What’s in the plan for climate?

  • The bulk of the clean energy measures come in the form of tax breaks for companies and consumers that install solar panels, improve the energy efficiency of buildings, and purchase electric vehicles. The EV tax credit in particular could lower the cost of such a vehicle by $12,500 for a middle-class family, according to the administration.
  • Additional financial incentives for making the wind turbines and other clean energy equipment domestically and in union-organized factories.
  • A new Civilian Climate Corps to hire perhaps 300,000 young people to restore forests and wetlands and guard against the effects of rising temperatures.

By Thursday morning (October 28th, 2021), Democrats insisted that many of the eliminated provisions remain on the table.

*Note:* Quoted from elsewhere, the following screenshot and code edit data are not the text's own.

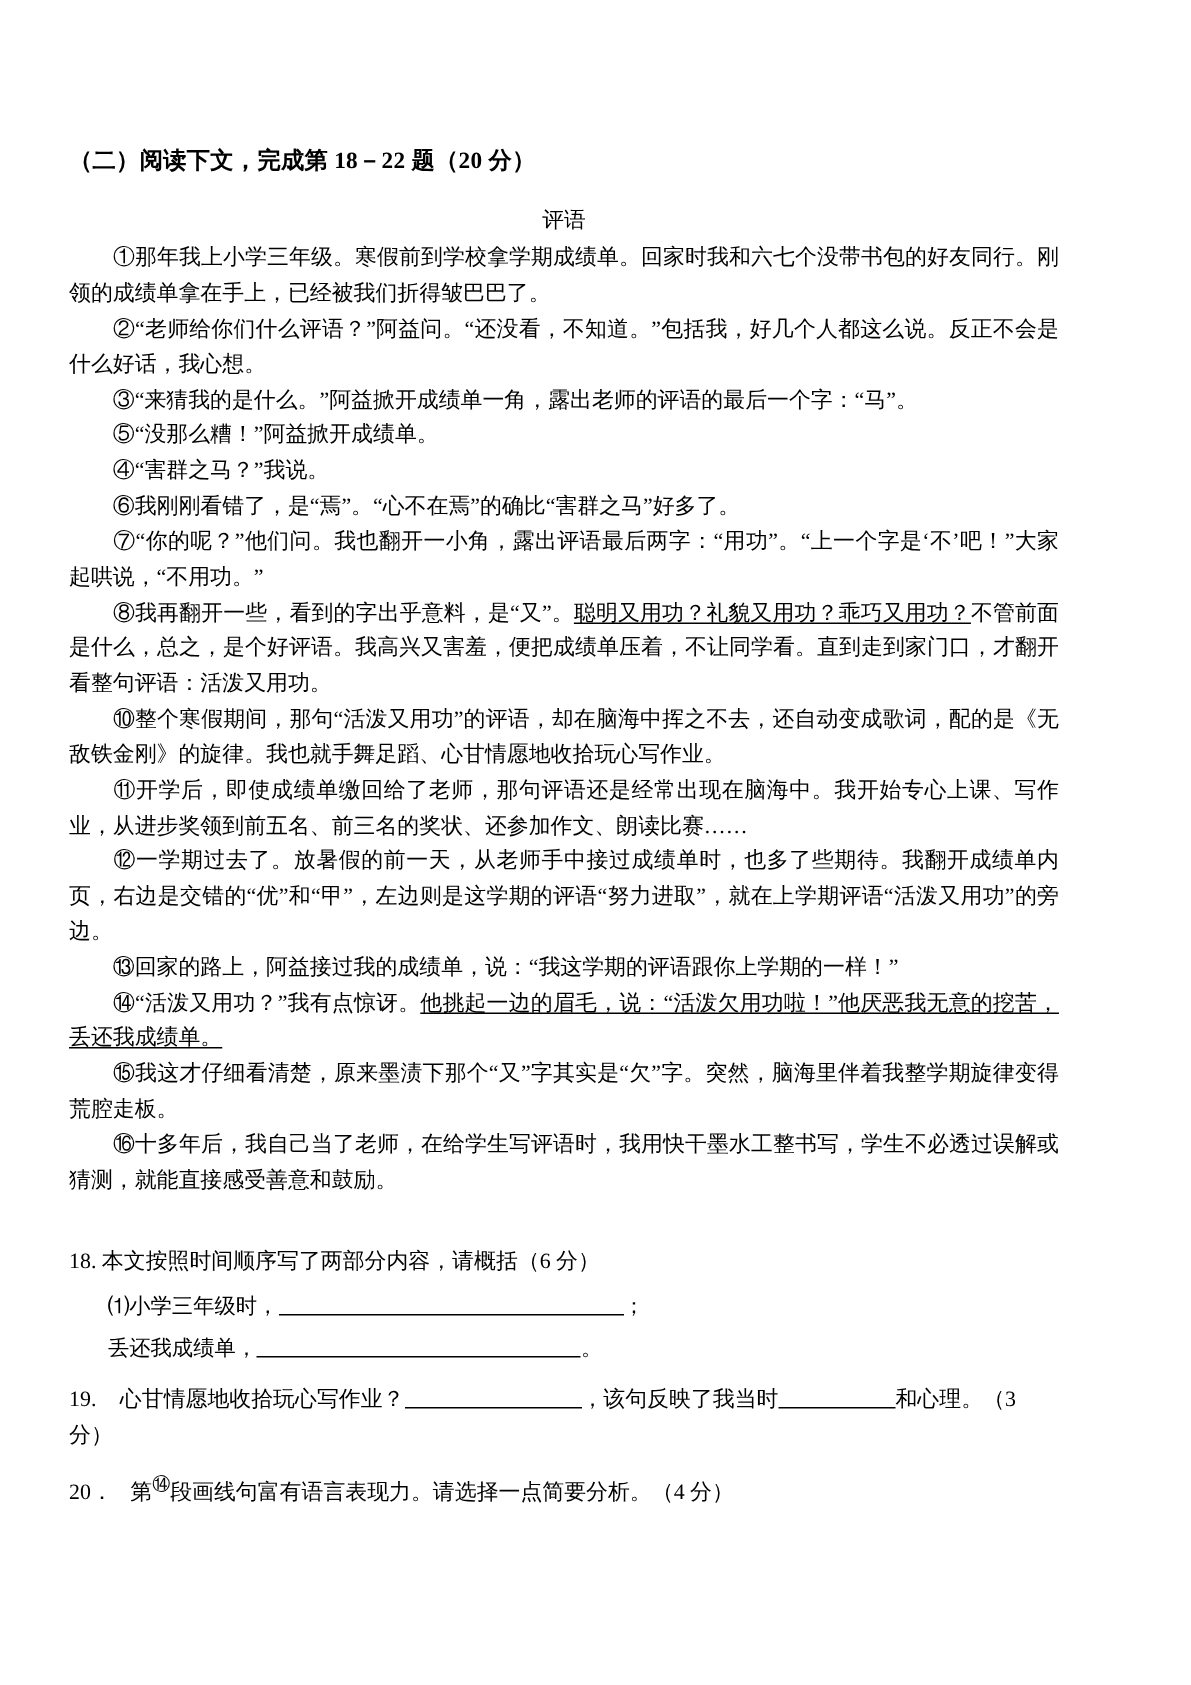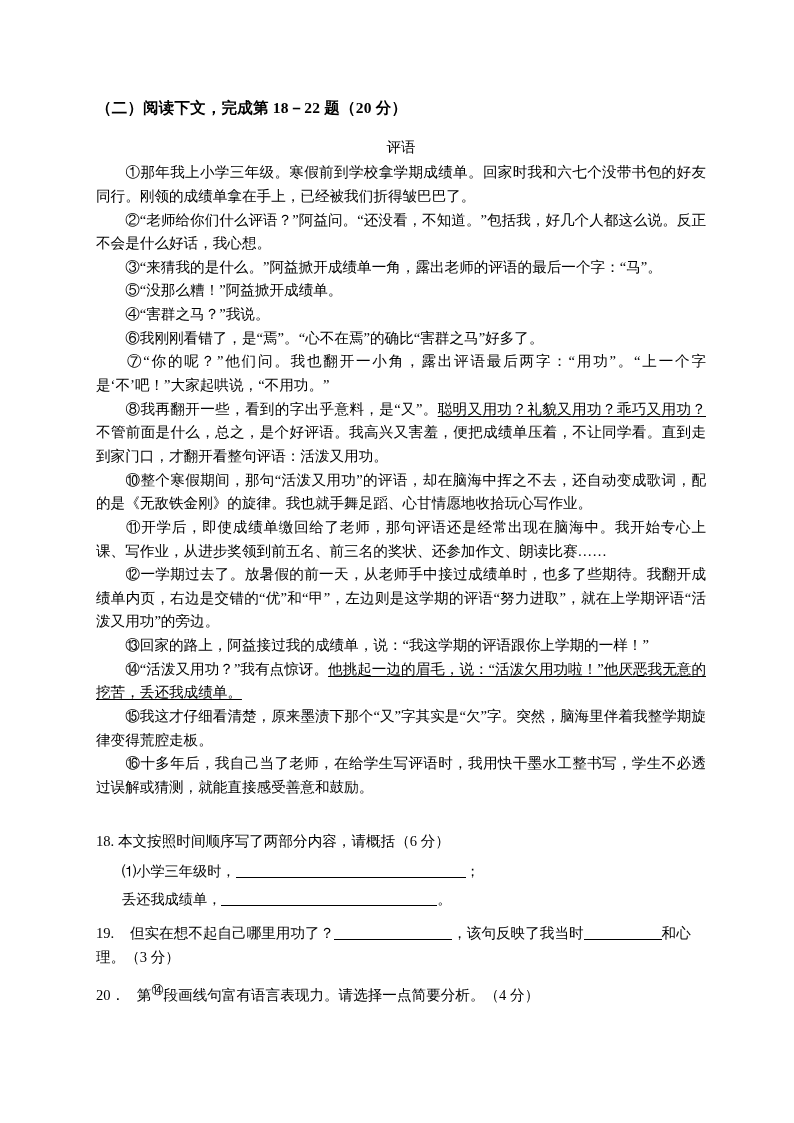--- a/index.html
+++ b/index.html
@@ -21,7 +21,7 @@
     width: 794px;
     height: 1123px;
     box-sizing: border-box;
-    padding: 96px 88px 60px 96px;
+    padding: 96px 88px 60px 46px;
   }
   .section-head {
     font-weight: bold;

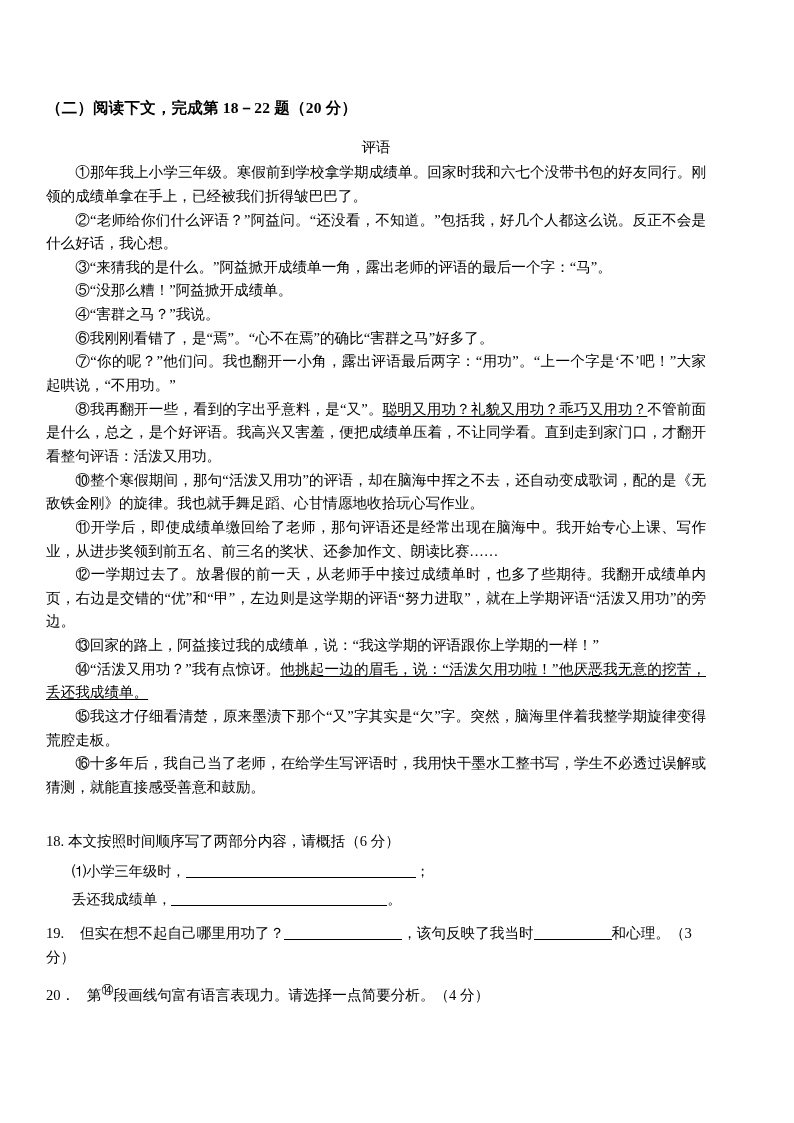--- a/index.html
+++ b/index.html
@@ -126,7 +126,7 @@
   <div class="q-block" style="margin-top:10px">
     <p class="q">
       <span>19.</span>
-      <span style="display:inline-block;width:12px"></span><span>但实在想不起自己哪里用功了？</span><span class="blank" style="width:118px"></span><span>，该句反映了我当时</span><span class="blank" style="width:78px"></span><span>和心理。（3 分）</span>
+      <span style="display:inline-block;width:12px"></span><span>心甘情愿地收拾玩心写作业？</span><span class="blank" style="width:118px"></span><span>，该句反映了我当时</span><span class="blank" style="width:78px"></span><span>和心理。（3 分）</span>
     </p>
   </div>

Please remember that many policies had to be removed from the originally $3.5 trillion package plan to make it to the current figure of $1.75 trillion plan, and although Democrats insisted that many of the eliminated provisions remain on the table, here is a list (also prepared by the Washington Post) that summarizes what was removed from the package:

  • A billionaires tax: In the late stages of talks, Sinema and Sen. Elizabeth Warren (D-Mass.) emerged with a new idea: A plan to tax roughly 700 of the wealthiest Americans, including the likes of Amazon founder Jeff Bezos (who owns The Washington Post) and Tesla CEO Elon Musk. But they ultimately dropped the idea, a riff on Warren’s earlier wealth tax proposal, amid opposition from Democrats about its feasibility. A broader effort to raise taxes on wealthy Americans and corporations, unwinding the tax cuts under former president Donald Trump, had been jettisoned.

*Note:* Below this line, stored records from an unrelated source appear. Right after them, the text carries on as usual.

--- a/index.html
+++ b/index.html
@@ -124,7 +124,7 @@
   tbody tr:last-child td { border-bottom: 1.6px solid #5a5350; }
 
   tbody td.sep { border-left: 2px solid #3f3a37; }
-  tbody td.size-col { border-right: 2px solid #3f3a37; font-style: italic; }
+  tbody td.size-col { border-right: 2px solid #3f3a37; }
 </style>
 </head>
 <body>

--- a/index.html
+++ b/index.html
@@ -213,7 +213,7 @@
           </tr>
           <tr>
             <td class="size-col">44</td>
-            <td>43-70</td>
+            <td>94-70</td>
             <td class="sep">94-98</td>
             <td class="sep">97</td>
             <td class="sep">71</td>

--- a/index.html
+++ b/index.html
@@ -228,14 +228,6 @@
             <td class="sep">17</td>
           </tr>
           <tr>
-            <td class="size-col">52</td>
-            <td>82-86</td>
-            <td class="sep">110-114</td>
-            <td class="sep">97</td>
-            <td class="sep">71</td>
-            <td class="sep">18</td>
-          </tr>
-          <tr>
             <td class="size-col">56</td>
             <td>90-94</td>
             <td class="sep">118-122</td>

  • Prescription drug pricing reform: Democrats had hoped to empower Medicare to negotiate lower prices for seniors, one of the party’s most important campaign promises. But resistance from moderates — and overwhelming lobbying from the drug industry — prompted lawmakers to leave out a measure that would have also raised new money
  • A fulsome Medicare expansion: The chief advocate for the idea, Sen. Bernie Sanders (I-Vt.) initially had hoped to expand Medicare to cover dental, vision and hearing. In the end, he only achieved hearing, amid opposition from Manchin.

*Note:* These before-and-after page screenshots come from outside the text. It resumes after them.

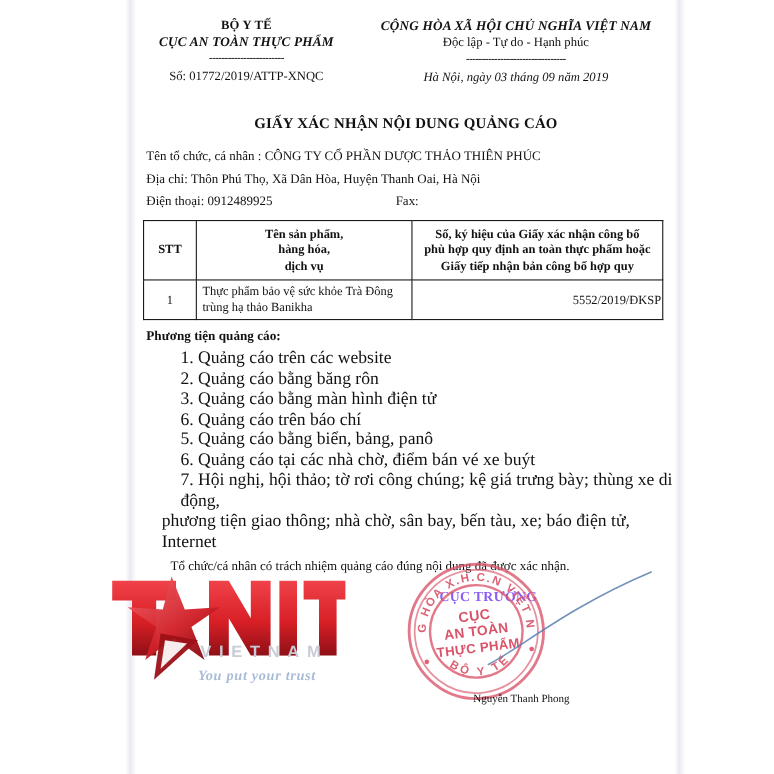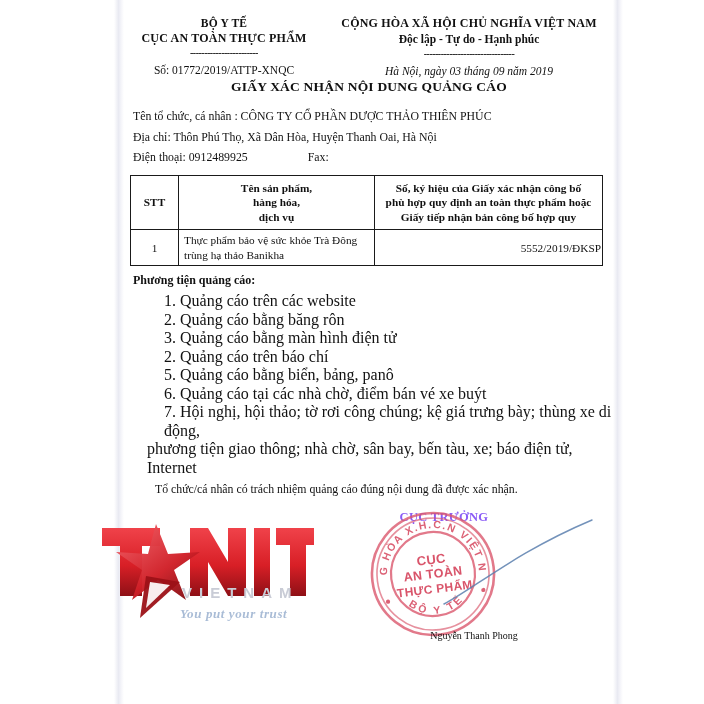--- a/index.html
+++ b/index.html
@@ -47,7 +47,7 @@
     line-height: 15px;
     color: #111;
   }
-  .hdr-line.big { font-size: 12px; }
+  .hdr-line.big { font-size: 12px; font-style: italic; }
   .hdr-sub {
     font-size: 11.5px;
     font-weight: bold;

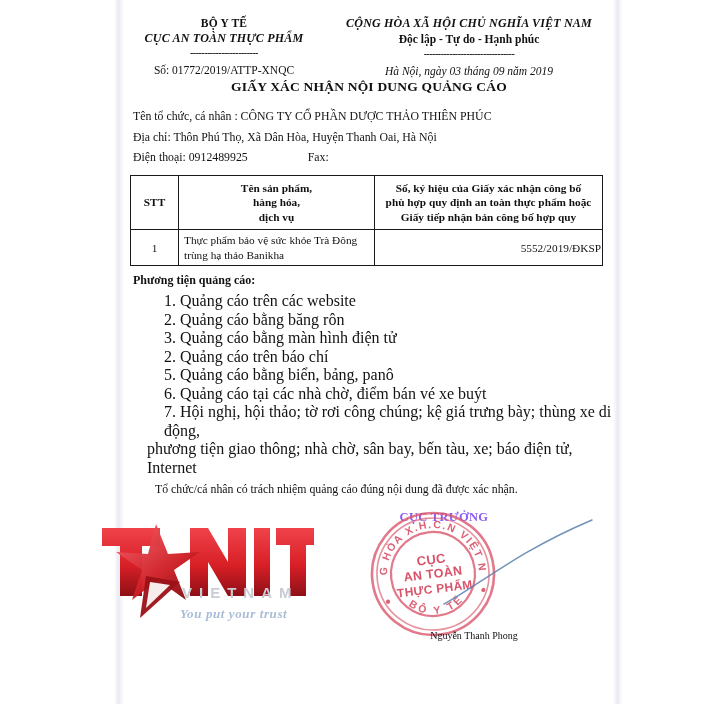--- a/index.html
+++ b/index.html
@@ -50,7 +50,7 @@
   .hdr-line.big { font-size: 12px; font-style: italic; }
   .hdr-sub {
     font-size: 11.5px;
-    font-weight: bold;
+    font-weight: normal;
     line-height: 16px;
     color: #111;
   }

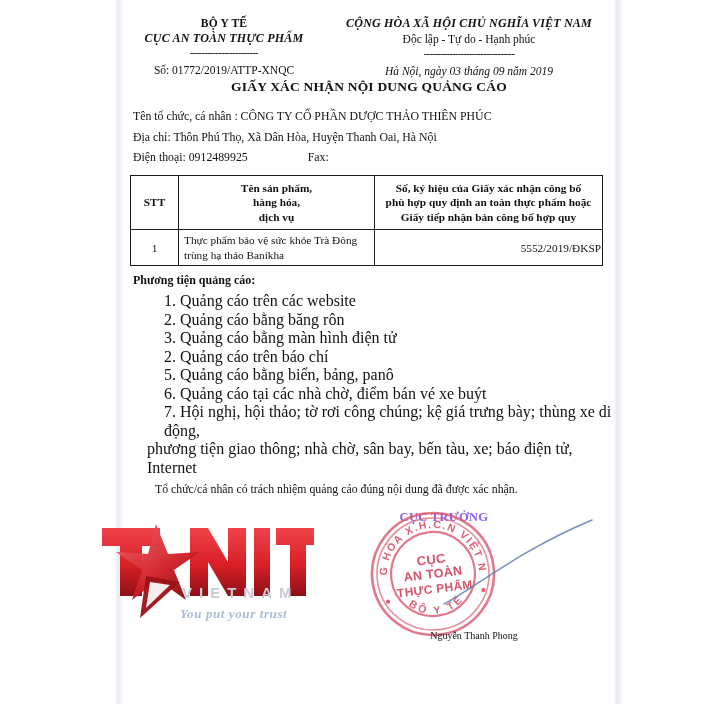--- a/index.html
+++ b/index.html
@@ -87,7 +87,7 @@
     font-size: 13.5px;
     font-weight: bold;
     letter-spacing: .2px;
-    margin-top: 0;
+    margin-top: 25px;
     color: #111;
   }
 

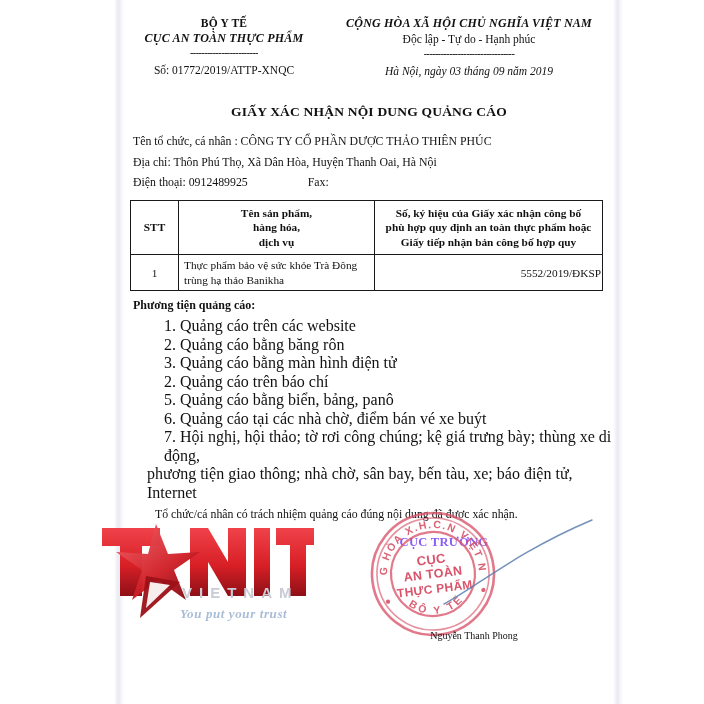--- a/index.html
+++ b/index.html
@@ -104,7 +104,7 @@
   }
   .fax {
     display: inline-block;
-    margin-left: 60px;
+    margin-left: 112px;
   }
 
   

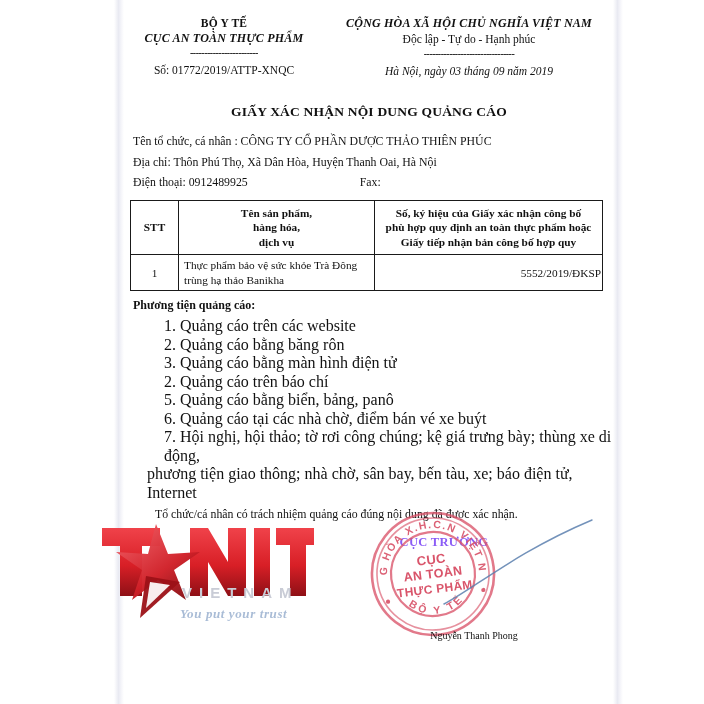--- a/index.html
+++ b/index.html
@@ -339,7 +339,7 @@
       <li>1. Quảng cáo trên các website</li>
       <li>2. Quảng cáo bằng băng rôn</li>
       <li>3. Quảng cáo bằng màn hình điện tử</li>
-      <li>2. Quảng cáo trên báo chí</li>
+      <li>6. Quảng cáo trên báo chí</li>
       <li>5. Quảng cáo bằng biển, bảng, panô</li>
       <li>6. Quảng cáo tại các nhà chờ, điểm bán vé xe buýt</li>
       <li>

  • Paid family leave: Even Biden had stressed during the 2020 race that he hoped to address a long-known deficiency in the U.S. safety net, which leaves millions of Americans without paid family or medical leave. Democrats had proposed 12 weeks of benefits, then scaled it down to 4 weeks to the chagrin of some members — before dropping it entirely due to Manchin
  • Clean energy: Many of the aggressive steps Biden and other Democrats hoped to take to further cut emissions, including a comprehensive program to reward electric utilities for switching to renewable energy, have fallen out of the plan due to opposition from Manchin, who represents a coal heavy state. The legislation alone is unlikely to allow the country to meet Biden’s goal of cutting greenhouse gas emissions in half below 2005 levels by the end of the decade.